**What you have to do**
Every record gets copied exactly, and no picture goes with it.

**Material supplied**

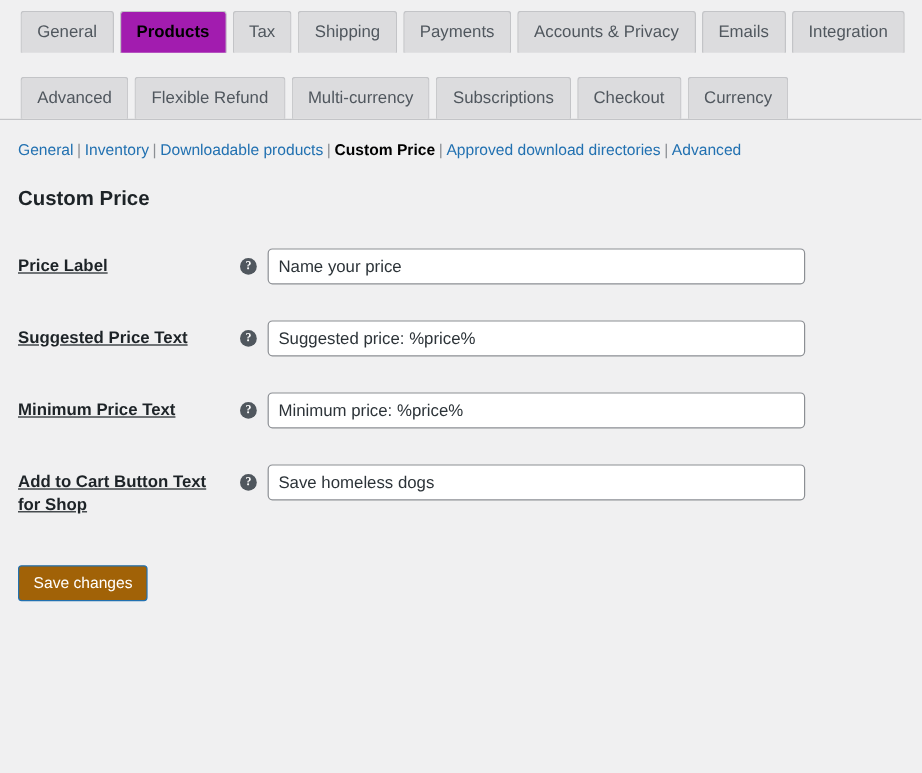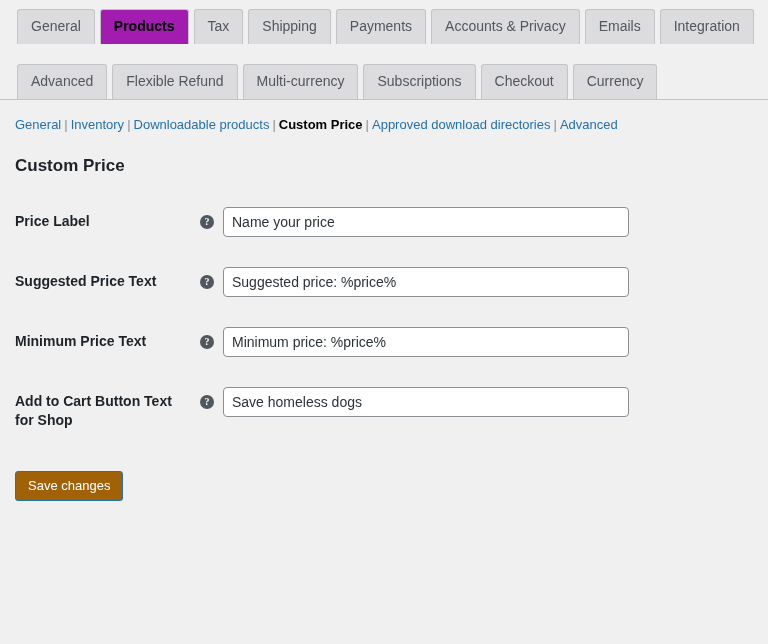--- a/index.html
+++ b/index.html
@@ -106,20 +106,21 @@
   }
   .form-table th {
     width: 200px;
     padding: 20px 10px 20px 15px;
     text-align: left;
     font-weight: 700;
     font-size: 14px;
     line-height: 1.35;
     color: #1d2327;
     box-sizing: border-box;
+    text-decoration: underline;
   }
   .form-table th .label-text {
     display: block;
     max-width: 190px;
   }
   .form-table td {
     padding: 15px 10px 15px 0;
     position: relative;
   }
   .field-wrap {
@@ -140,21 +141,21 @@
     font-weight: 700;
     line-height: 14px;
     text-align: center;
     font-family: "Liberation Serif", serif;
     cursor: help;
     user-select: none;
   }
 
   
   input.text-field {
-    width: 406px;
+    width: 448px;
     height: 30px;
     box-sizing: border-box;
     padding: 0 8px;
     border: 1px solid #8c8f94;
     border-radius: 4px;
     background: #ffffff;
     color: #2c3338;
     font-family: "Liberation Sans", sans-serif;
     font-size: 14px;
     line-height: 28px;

**Output of the exercise**
--- a/index.html
+++ b/index.html
@@ -106,20 +106,21 @@
   }
   .form-table th {
     width: 200px;
     padding: 20px 10px 20px 15px;
     text-align: left;
     font-weight: 700;
     font-size: 14px;
     line-height: 1.35;
     color: #1d2327;
     box-sizing: border-box;
+    text-decoration: underline;
   }
   .form-table th .label-text {
     display: block;
     max-width: 190px;
   }
   .form-table td {
     padding: 15px 10px 15px 0;
     position: relative;
   }
   .field-wrap {
@@ -140,21 +141,21 @@
     font-weight: 700;
     line-height: 14px;
     text-align: center;
     font-family: "Liberation Serif", serif;
     cursor: help;
     user-select: none;
   }
 
   
   input.text-field {
-    width: 406px;
+    width: 448px;
     height: 30px;
     box-sizing: border-box;
     padding: 0 8px;
     border: 1px solid #8c8f94;
     border-radius: 4px;
     background: #ffffff;
     color: #2c3338;
     font-family: "Liberation Sans", sans-serif;
     font-size: 14px;
     line-height: 28px;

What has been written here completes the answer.